---------- MATERIAL PROVIDED

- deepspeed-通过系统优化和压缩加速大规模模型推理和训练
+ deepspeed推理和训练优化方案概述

--------------------
---------- MATERIAL PROVIDED

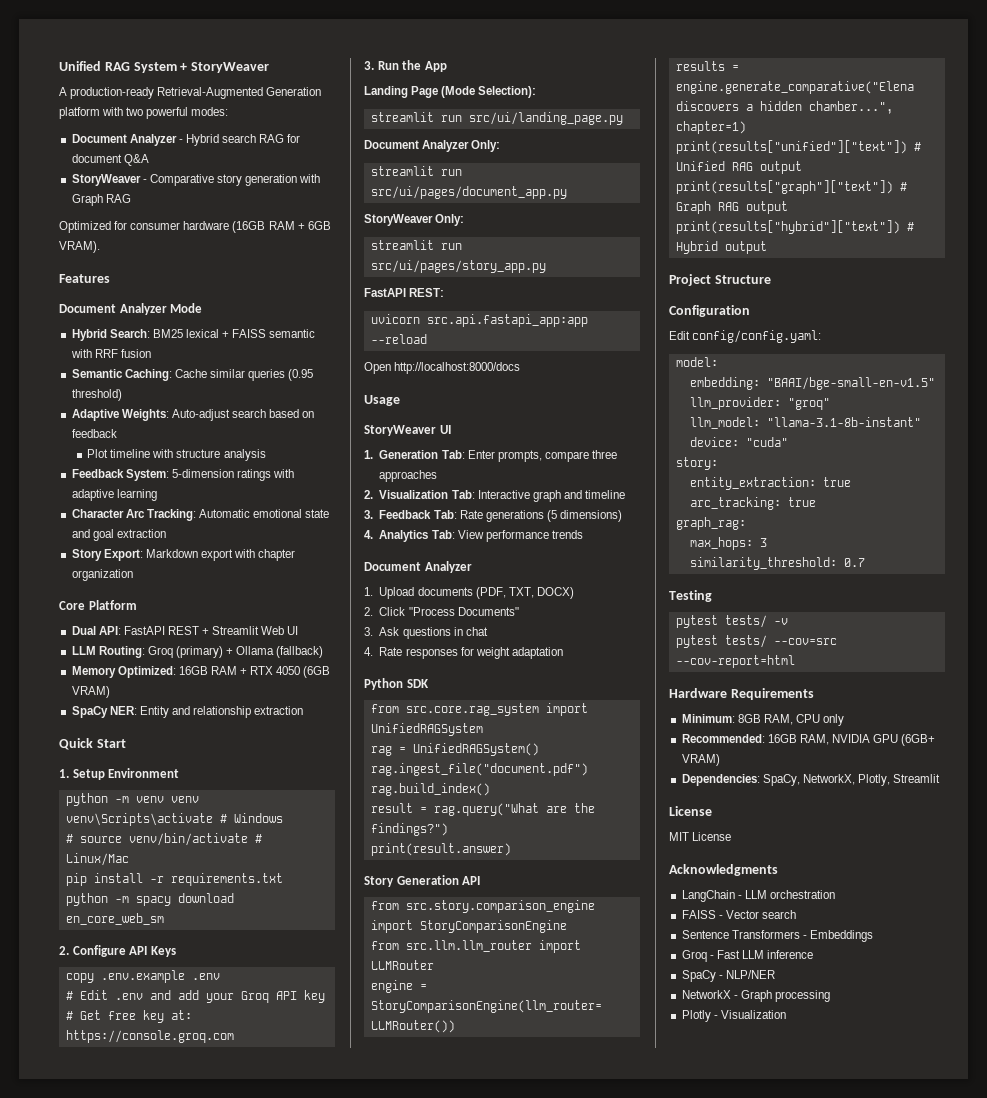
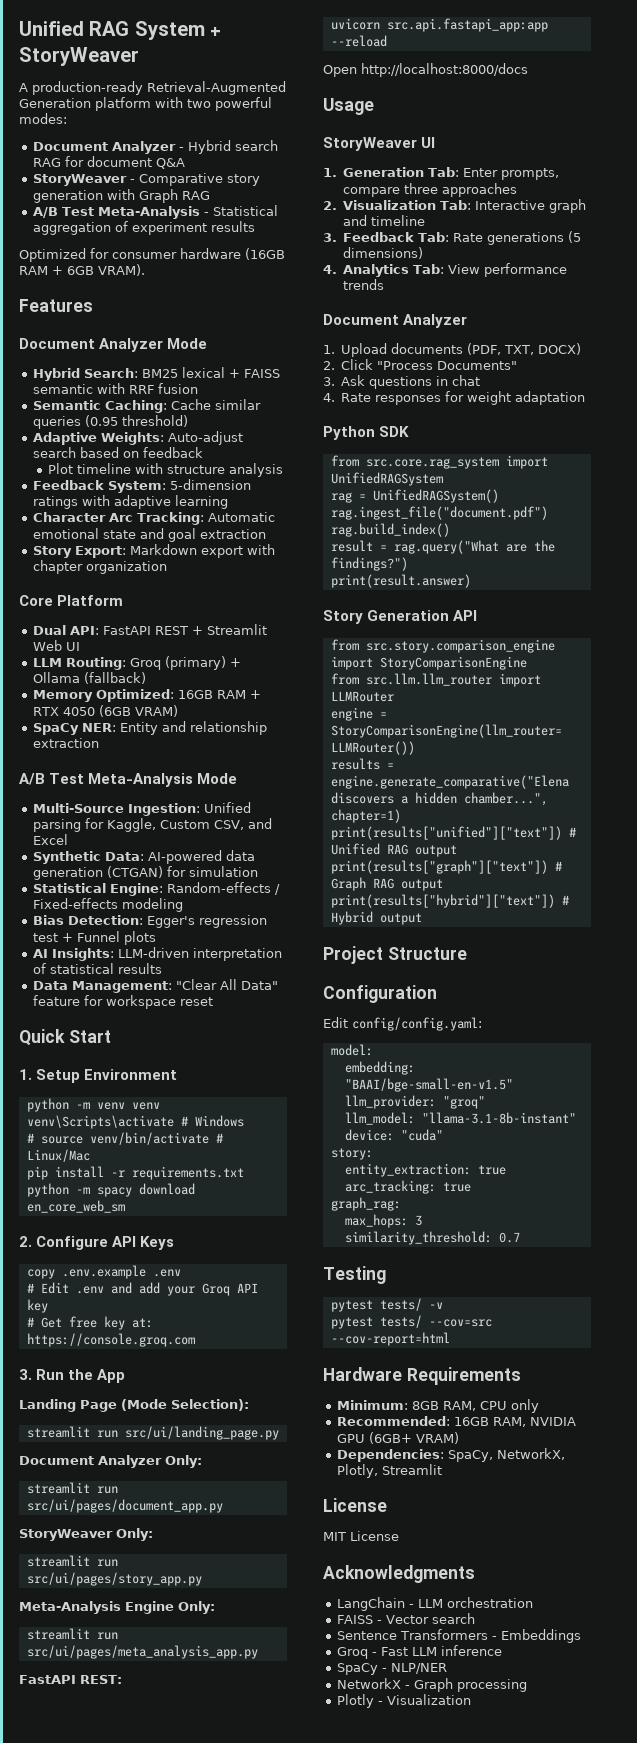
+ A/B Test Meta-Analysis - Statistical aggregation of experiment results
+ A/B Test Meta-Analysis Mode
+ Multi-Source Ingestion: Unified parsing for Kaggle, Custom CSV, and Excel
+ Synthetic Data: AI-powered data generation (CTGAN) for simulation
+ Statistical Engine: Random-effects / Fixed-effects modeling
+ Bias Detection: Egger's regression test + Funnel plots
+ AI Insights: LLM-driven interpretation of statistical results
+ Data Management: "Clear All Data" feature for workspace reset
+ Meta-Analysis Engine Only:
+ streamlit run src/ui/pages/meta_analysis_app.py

--------------------

Select all lines in the listing above where the word "Data" appears, and show them.

_SOLUTION_
+ Synthetic Data: AI-powered data generation (CTGAN) for simulation
+ Data Management: "Clear All Data" feature for workspace reset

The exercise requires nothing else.